User interface change data:
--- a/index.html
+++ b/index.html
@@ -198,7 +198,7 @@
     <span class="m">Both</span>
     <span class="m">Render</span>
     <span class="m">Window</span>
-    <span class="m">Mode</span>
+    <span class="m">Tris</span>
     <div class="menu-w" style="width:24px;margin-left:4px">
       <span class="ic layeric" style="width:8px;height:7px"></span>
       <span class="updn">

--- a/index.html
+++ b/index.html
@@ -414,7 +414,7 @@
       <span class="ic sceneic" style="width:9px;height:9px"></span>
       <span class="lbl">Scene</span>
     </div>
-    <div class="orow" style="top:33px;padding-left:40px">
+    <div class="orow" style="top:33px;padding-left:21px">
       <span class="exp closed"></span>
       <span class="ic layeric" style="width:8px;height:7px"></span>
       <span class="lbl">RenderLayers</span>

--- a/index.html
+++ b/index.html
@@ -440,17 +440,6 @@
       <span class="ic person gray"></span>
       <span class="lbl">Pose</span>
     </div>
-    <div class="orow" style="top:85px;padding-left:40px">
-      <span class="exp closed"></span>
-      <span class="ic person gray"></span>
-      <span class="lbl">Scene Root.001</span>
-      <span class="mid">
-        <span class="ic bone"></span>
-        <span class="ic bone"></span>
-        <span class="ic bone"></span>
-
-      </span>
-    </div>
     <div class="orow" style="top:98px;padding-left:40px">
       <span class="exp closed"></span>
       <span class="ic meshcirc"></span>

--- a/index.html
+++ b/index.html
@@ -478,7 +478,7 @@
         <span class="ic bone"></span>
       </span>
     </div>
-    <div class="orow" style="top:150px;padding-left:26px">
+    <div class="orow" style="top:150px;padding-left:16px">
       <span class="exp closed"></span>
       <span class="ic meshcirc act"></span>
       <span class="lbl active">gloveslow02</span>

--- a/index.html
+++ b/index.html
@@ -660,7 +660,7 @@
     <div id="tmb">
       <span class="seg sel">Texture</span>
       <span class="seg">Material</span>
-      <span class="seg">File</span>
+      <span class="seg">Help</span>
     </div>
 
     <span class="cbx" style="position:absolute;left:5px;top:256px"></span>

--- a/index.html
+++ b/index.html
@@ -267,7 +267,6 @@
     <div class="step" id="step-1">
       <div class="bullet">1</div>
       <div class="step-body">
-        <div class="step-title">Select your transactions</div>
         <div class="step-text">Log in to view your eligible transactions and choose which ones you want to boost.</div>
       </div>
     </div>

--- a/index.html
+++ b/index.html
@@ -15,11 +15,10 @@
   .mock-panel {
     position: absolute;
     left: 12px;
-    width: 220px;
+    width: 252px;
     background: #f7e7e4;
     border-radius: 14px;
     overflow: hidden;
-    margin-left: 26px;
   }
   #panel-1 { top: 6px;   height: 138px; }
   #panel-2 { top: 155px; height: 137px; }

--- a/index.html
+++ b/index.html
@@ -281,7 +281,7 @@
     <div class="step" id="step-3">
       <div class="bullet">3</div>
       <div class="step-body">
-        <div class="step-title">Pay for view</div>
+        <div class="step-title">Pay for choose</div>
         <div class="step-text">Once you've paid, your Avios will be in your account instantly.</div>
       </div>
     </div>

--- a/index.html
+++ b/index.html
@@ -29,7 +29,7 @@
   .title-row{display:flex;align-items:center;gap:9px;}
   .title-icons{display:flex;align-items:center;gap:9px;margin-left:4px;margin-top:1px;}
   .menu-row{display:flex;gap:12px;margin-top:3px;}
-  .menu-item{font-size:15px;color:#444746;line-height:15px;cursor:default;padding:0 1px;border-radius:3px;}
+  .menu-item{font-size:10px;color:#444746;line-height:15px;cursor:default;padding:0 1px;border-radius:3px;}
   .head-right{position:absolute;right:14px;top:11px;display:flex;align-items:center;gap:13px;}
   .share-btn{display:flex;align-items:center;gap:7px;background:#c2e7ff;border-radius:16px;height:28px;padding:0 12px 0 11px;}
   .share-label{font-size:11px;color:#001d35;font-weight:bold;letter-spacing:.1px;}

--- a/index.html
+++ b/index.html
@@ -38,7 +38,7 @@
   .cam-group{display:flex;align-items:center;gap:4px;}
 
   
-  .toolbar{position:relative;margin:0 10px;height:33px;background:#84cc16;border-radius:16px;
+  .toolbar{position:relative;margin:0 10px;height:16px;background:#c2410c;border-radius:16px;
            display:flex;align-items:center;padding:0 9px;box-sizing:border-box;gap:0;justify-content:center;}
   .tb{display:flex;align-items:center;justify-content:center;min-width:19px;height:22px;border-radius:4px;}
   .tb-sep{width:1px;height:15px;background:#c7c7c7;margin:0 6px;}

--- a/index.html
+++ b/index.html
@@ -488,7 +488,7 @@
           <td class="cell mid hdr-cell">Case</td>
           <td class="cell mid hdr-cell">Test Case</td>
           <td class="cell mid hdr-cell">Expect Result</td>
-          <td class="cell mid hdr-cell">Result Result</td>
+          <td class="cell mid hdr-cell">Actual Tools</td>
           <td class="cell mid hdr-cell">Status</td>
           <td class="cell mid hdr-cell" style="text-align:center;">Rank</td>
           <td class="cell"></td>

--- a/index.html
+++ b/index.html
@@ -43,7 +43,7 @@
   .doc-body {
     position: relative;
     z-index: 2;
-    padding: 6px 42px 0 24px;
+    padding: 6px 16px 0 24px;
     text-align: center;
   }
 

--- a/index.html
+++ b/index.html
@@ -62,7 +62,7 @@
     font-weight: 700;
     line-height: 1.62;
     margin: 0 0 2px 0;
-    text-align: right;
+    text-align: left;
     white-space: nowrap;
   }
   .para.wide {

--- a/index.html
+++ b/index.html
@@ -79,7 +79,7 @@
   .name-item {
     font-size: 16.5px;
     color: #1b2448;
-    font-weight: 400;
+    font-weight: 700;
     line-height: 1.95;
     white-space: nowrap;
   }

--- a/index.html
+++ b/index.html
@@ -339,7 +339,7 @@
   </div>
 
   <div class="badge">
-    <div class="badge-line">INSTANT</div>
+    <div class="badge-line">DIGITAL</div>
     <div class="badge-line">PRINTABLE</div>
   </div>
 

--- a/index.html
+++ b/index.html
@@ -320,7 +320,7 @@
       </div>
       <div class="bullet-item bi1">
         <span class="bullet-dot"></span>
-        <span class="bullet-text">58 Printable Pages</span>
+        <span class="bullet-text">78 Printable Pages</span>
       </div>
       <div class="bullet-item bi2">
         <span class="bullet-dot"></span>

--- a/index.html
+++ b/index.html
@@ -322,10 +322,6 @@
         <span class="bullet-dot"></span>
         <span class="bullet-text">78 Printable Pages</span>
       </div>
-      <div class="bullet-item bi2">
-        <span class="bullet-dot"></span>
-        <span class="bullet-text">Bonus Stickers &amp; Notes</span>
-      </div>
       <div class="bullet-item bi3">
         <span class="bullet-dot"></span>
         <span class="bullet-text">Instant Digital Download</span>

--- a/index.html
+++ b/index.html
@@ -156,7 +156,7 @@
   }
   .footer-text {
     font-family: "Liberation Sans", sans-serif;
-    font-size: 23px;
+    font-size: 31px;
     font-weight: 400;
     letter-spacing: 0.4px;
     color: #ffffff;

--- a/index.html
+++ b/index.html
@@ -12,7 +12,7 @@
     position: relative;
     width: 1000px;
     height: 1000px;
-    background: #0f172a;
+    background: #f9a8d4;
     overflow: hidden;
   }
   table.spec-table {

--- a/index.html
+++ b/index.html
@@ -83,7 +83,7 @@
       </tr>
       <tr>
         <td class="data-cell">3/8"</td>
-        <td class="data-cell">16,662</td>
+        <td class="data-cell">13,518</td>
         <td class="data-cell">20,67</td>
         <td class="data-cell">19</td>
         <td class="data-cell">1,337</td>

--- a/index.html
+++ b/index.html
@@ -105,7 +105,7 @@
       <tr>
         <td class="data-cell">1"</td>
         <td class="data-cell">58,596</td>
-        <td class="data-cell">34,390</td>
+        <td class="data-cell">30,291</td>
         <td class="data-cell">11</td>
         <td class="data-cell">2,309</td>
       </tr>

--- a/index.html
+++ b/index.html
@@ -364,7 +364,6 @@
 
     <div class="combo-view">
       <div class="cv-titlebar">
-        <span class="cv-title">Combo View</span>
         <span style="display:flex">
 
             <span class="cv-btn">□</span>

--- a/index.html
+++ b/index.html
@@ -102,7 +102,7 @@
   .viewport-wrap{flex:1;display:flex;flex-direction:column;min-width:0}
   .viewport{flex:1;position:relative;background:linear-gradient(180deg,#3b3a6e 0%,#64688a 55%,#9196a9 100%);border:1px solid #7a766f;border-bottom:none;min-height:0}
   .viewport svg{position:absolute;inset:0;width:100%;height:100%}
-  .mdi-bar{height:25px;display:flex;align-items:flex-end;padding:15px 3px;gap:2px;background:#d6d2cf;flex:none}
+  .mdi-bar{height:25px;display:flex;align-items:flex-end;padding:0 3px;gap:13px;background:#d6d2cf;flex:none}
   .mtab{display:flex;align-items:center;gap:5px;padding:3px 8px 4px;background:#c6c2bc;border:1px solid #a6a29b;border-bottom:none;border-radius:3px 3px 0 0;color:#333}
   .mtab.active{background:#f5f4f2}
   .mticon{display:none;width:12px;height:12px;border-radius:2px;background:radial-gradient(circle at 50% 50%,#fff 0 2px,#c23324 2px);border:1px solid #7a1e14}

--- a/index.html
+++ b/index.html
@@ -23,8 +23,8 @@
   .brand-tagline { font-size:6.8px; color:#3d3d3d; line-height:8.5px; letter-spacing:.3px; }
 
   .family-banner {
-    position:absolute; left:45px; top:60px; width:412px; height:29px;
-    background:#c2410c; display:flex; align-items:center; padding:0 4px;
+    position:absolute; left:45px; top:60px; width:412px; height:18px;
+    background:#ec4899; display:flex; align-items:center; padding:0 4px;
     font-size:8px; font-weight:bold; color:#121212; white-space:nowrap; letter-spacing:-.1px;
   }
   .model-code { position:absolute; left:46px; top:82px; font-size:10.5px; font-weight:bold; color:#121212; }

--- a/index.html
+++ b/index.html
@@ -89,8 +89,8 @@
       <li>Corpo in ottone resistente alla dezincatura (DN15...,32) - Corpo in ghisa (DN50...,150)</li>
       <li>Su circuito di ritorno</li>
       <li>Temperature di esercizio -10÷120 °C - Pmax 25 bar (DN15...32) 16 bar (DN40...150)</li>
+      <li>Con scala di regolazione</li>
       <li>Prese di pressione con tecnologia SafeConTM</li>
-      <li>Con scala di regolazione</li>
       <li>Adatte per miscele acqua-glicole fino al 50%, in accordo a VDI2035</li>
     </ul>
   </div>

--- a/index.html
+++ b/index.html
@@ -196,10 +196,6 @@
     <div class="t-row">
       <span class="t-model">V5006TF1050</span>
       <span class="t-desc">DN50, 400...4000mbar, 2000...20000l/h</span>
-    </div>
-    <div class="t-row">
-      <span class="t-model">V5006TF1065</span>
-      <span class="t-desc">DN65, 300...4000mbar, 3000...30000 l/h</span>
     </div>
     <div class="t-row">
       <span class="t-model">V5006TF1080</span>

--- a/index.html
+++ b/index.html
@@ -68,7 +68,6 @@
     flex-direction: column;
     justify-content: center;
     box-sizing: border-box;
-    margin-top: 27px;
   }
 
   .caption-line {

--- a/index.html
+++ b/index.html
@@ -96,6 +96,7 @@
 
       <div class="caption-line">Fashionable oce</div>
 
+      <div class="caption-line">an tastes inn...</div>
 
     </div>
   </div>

WHAT THIS TASK INVOLVES:
Pull out all lines of the data with the string "size".

RESPONSE AREA:
-  .menu-item{font-size:15px;color:#444746;line-height:15px;cursor:default;padding:0 1px;border-radius:3px;}
+  .menu-item{font-size:10px;color:#444746;line-height:15px;cursor:default;padding:0 1px;border-radius:3px;}
   .share-label{font-size:11px;color:#001d35;font-weight:bold;letter-spacing:.1px;}
     font-size: 16.5px;
-    font-size: 23px;
+    font-size: 31px;
   .brand-tagline { font-size:6.8px; color:#3d3d3d; line-height:8.5px; letter-spacing:.3px; }
     font-size:8px; font-weight:bold; color:#121212; white-space:nowrap; letter-spacing:-.1px;
   .model-code { position:absolute; left:46px; top:82px; font-size:10.5px; font-weight:bold; color:#121212; }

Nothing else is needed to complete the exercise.